Topic -1 is labeled as an outlier cluster with generic keywords (of, the, and, to) and includes 13,040 documents. This topic may include:
- Documents with no clear thematic similarity.
- Noise or irrelevant data.

4. Keyword Distribution:

Keywords provide a concise summary of the topics’ themes. For example:
- Summarization, summaries, summary, abstractive for Topic 3 indicates a focus on text summarization techniques.
- Medical, clinical, biomedical for Topic 1 clearly points to healthcare-related research.

5. Understanding Representative Documents:

The Representative_Docs column offers a direct way to understand the real-world content behind each cluster. These documents are crucial for verifying the accuracy and coherence of the generated topics.

Inspect Topics Individually

We can also inspect topics individually using get_topic(<topic_number>) . Example as follows:

topic_model.get_topic(15)

Output:

[('morphological', 0.03180901561754959),
 ('subword', 0.021767213735360412),
 ('character', 0.01806202274504348),
 ('tokenization', 0.013643008991703304),
 ('languages', 0.011831199917118796),
 ('bpe', 0.011474163603948092),
 ('word', 0.011269847039854718),
 ('segmentation', 0.011219194104966166),
 ('morphology', 0.011096301412965344),
 ('morphologically', 0.01090045014679196)]

Explanation:

Topic 15 includes the keywords “subword,” “tokenization,” and “bpe” (Byte Pair Encoding). These keywords suggest that the topic primarily focuses on tokenization.

We can use find_topics(<topic_name_we_are_interested>) to search for specific topics related to a given search term.

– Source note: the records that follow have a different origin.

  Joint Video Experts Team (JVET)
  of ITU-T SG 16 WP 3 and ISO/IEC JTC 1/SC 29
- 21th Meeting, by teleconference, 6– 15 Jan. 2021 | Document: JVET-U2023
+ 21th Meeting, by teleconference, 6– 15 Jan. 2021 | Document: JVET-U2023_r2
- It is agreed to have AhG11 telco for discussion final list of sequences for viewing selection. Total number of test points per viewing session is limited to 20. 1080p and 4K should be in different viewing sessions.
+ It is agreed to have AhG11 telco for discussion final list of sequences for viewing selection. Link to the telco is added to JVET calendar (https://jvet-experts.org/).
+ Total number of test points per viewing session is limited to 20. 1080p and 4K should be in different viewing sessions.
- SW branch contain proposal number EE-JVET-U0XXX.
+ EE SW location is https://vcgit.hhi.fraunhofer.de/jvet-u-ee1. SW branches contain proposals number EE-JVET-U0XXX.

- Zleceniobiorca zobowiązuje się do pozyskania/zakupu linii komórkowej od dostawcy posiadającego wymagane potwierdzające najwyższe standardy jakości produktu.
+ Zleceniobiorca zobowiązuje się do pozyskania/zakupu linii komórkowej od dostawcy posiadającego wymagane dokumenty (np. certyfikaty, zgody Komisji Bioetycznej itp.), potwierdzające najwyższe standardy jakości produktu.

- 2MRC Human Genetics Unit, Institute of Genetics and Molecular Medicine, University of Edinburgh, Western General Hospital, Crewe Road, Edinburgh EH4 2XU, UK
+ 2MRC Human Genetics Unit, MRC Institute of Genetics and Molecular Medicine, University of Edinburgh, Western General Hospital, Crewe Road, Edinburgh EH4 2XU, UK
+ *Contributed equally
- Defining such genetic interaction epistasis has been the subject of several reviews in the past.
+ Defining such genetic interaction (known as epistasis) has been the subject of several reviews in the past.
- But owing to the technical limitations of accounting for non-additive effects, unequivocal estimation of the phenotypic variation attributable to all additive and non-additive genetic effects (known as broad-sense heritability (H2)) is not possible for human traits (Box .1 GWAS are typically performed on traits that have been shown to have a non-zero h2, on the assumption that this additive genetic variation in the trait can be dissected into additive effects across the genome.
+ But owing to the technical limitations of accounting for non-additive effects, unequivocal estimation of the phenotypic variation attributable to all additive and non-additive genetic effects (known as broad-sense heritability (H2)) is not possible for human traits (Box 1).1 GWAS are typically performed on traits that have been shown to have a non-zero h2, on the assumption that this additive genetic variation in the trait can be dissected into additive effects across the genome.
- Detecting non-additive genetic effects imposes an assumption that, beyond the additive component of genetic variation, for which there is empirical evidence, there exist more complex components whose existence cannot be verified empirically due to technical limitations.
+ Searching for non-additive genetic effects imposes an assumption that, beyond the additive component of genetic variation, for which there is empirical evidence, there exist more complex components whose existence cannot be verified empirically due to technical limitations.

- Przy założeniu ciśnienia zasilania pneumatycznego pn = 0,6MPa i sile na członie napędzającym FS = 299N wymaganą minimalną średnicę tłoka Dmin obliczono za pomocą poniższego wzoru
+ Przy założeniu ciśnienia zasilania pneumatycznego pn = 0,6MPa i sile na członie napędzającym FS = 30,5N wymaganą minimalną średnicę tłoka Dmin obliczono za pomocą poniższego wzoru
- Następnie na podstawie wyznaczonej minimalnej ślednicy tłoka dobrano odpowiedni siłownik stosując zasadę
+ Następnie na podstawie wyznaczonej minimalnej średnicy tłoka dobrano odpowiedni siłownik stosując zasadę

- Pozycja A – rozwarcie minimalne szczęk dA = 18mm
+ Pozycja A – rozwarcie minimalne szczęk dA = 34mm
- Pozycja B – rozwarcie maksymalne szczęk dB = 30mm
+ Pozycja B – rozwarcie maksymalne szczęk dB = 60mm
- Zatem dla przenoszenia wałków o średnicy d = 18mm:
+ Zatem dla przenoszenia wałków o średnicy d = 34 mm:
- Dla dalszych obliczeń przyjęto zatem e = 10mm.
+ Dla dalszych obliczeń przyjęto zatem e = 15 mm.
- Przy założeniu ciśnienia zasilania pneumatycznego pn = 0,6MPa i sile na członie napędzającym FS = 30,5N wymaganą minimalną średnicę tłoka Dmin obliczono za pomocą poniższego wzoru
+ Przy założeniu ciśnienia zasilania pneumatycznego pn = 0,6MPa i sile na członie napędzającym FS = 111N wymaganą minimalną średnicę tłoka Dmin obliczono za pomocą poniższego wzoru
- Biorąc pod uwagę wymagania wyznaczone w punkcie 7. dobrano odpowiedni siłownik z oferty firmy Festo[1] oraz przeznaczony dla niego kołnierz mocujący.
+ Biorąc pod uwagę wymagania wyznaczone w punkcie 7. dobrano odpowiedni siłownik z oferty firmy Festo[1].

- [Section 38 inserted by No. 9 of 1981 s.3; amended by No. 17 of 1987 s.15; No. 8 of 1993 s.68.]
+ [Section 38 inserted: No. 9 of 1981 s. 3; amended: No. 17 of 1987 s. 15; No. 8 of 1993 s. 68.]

Let’s try it out:

topic_model.find_topics("Large Language Models")

Output:

([11, -1, 104, 50, 52],
 [0.7391623, 0.7299156, 0.72964495, 0.71527004, 0.69776237])

Explanation:

A higher score (closer to 1) means the topic is more relevant to the search term.
Topic 11 has the highest relevance score (0.73), while Topic 52 has the lowest in this result set (0.69).

Let’s inspect further to confirm if the topic is about Large Language Models.

topic_model.get_topic(11)

Output:

[('evaluation', 0.017788030494504652),
 ('metrics', 0.013616483806350986),
 ('llms', 0.012587065788634971),
 ('human', 0.010760840609925439),
 ('chatgpt', 0.01052913018463233),
 ('nlg', 0.009619504603365265),
 ('llm', 0.007265654969843764),
 ('language', 0.007094052507181346),
 ('generation', 0.006545947578436024),
 ('of', 0.0063761418431831154)]

Explanation:

We can see the keywords — “llms”, “generation”, “language”, “chatgpt”. This confirms that the topic is about Large Language Models.

We further can confirm using topic_model.topics_[titles.index(<title_of_the_abstract>)]

topic_model.topics_[titles.index("A Survey on Evaluation of Large Language Models")]

Output is 11.

Visual Inspection

Visualize the Topics in 3D Space

BERTopic provides inbuilt topic_model.visualize_documents to visualize. There is a limitation to it though — just views 2D. Therefore, we will use raw code and use plotly library to view 3D (it is much cooler 😛). We will also explore 2D plot as well after this section.

# Import necessary libraries
import pandas as pd
import plotly.express as px
from umap import UMAP

# Step 1: Dimensionality Reduction
# Reduce high-dimensional embeddings (1024D) to 3D space for visualization
# UMAP is chosen for its ability to preserve both local and global structure
reduced_embeddings_3d = UMAP(
    n_components=3,    # Target 3 dimensions for 3D visualization
    min_dist=0.0,      # Minimum distance between points, 0.0 for tighter clusters
    metric='cosine',   # Cosine similarity is well-suited for text embeddings
    random_state=42    # Set seed for reproducibility
).fit_transform(embeddings)

# Step 2: Create DataFrame with 3D Coordinates
# Transform UMAP output into a pandas DataFrame for easier manipulation
df_3d = pd.DataFrame(
    reduced_embeddings_3d,
    columns=["x", "y", "z"]  # Name dimensions for clarity
)
df_3d["title"] = titles                         # Add document titles
df_3d["cluster"] = [str(c) for c in clusters]   # Add cluster labels

# Step 3: Prepare DataFrames for Merging
# Convert data types to ensure consistent joining
topic_df = topic_model.get_topic_info()         # Get topic modeling results
topic_df['Topic'] = topic_df['Topic'].astype(int)
df_3d['cluster'] = df_3d['cluster'].astype(int)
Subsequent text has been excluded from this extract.